The Wall Street Journal reported that Visa and Mastercard are planning to raise credit card fees paid by merchants, interchange rates and network fees. The fee increases are supposedly planned for October and April, and focus on online transactions. Both networks denied the report, with Mastercard more explicitly ruling out rate increases this fall. Visa noted that its interchange rates have been flat for the past decade. 🤔 Interchange rates are the subject of Block’s antitrust lawsuit filed against the networks in July, which claims that Visa and Mastercard are in effect conspiring to inflate fees paid by the payments giant, and increase retail prices paid by consumers.
Social media platform X – a.k.a. Zombie Twitter – is pushing forward with its financial services ambitions, adding money transmitter licenses from Maryland and Georgia to a roster that also includes New Hampshire, Missouri, Michigan, Arizona, and Rhode Island. Seven states down, 42 to go! (Fun fact, one state doesn’t have a money transmitter license – do you know which one? Answer at the bottom.)

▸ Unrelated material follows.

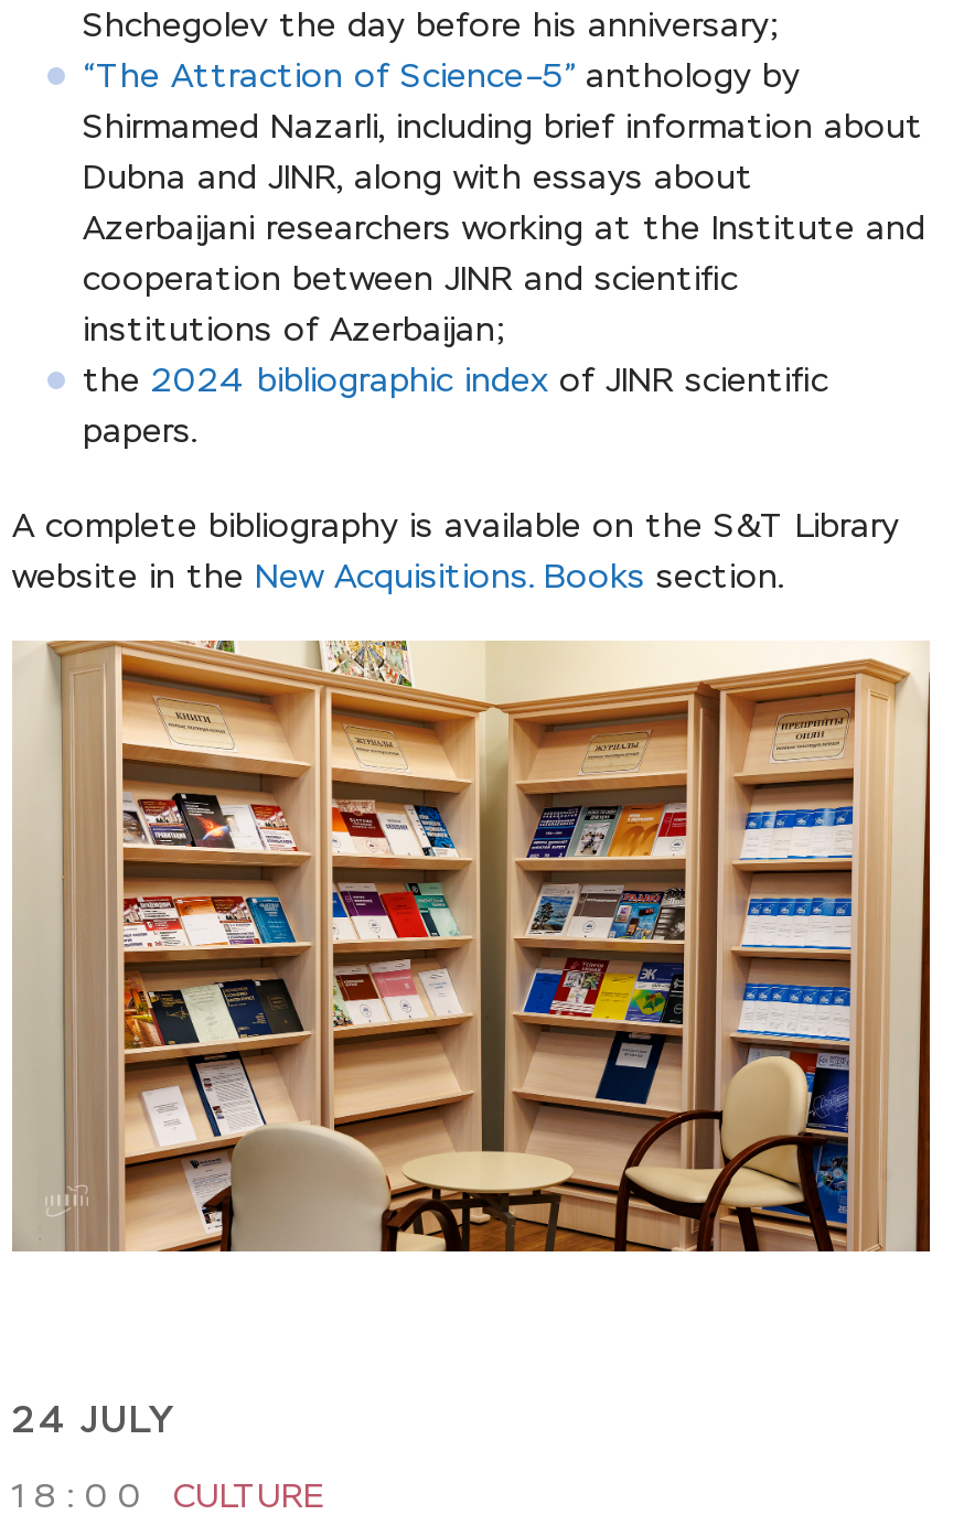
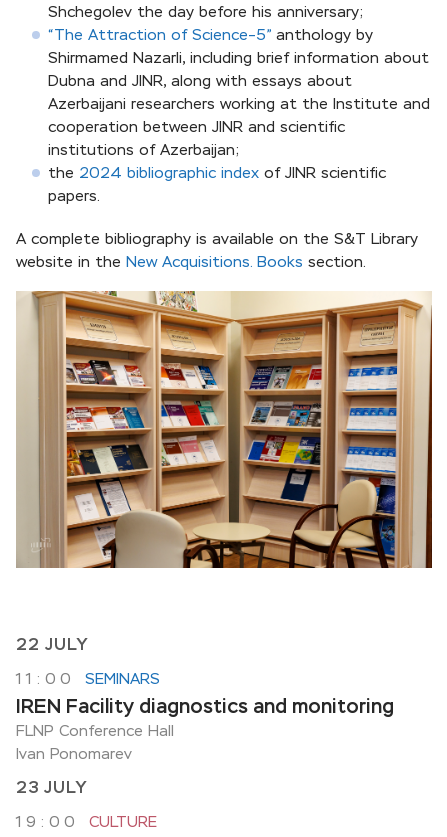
[12,1405,178,1515] 24 JULY | 18:00 -> [16,638,394,830] 22 JULY | 11:00 | SEMINARS | IREN Facility diagnostics and monitoring | FLNP Conference Hall | Ivan Ponomarev | 23 JULY | 19:00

Commodity Futures Trading Commission (CFTC) Commissioner Caroline Pham – speaking on her own behalf – called for a new regulatory sandbox for digital asset regulation in the US, stating that “a ‘wait and see’ approach in the U.S. towards the potential opportunities of blockchain technology and digital assets falls short of the proactive measures needed.” Pham’s statements speak to the sentiments of digital asset entrepreneurs and commentators who have cited a lack of consistency in the US regulatory framework as a cause of crypto and blockchain businesses leaving the US for other jurisdictions.

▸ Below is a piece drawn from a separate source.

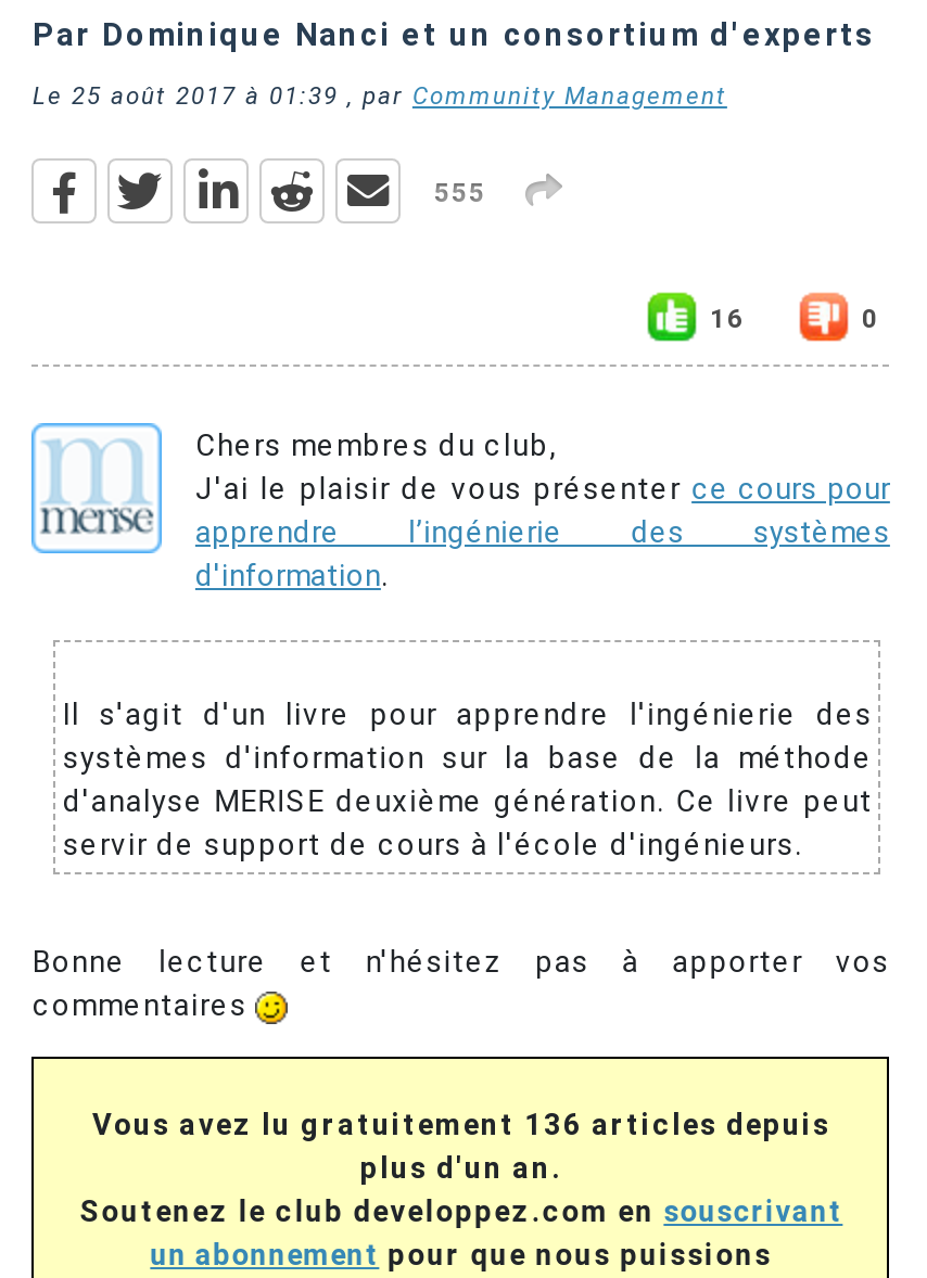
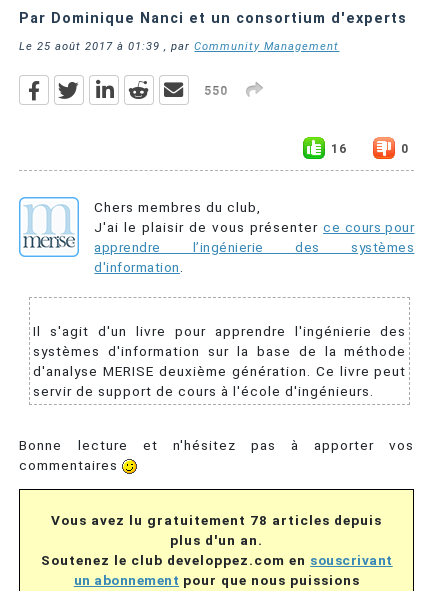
[434,179,486,209] 555 -> [204,84,228,98] 550
[92,1107,830,1141] Vous avez lu gratuitement 136 articles depuis -> [51,512,382,528] Vous avez lu gratuitement 78 articles depuis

The US Department of the Treasury and IRS proposed a new tax reporting requirement [full text] for cryptocurrencies, NFTs, and other digital assets. The regulation would require brokers to report the prior year’s crypto activity to the IRS and investors each January, beginning in 2026.
The Reading Nook
Simon Taylor explores whether payments is a race to the bottom, on the back of Adyen’s ~40% share price decline last month.
Selected fundings
Israeli startup ThetaRay, which helps banks to monitor payment traffic to flag potential money laundering risks, brought in $57 million in new funding, bringing its total funding to $160 million.
UK-based neobank Zopa secured $93M in debt financing.
* The state of Montana has not enacted a money transmitter licensing regime. The more you know!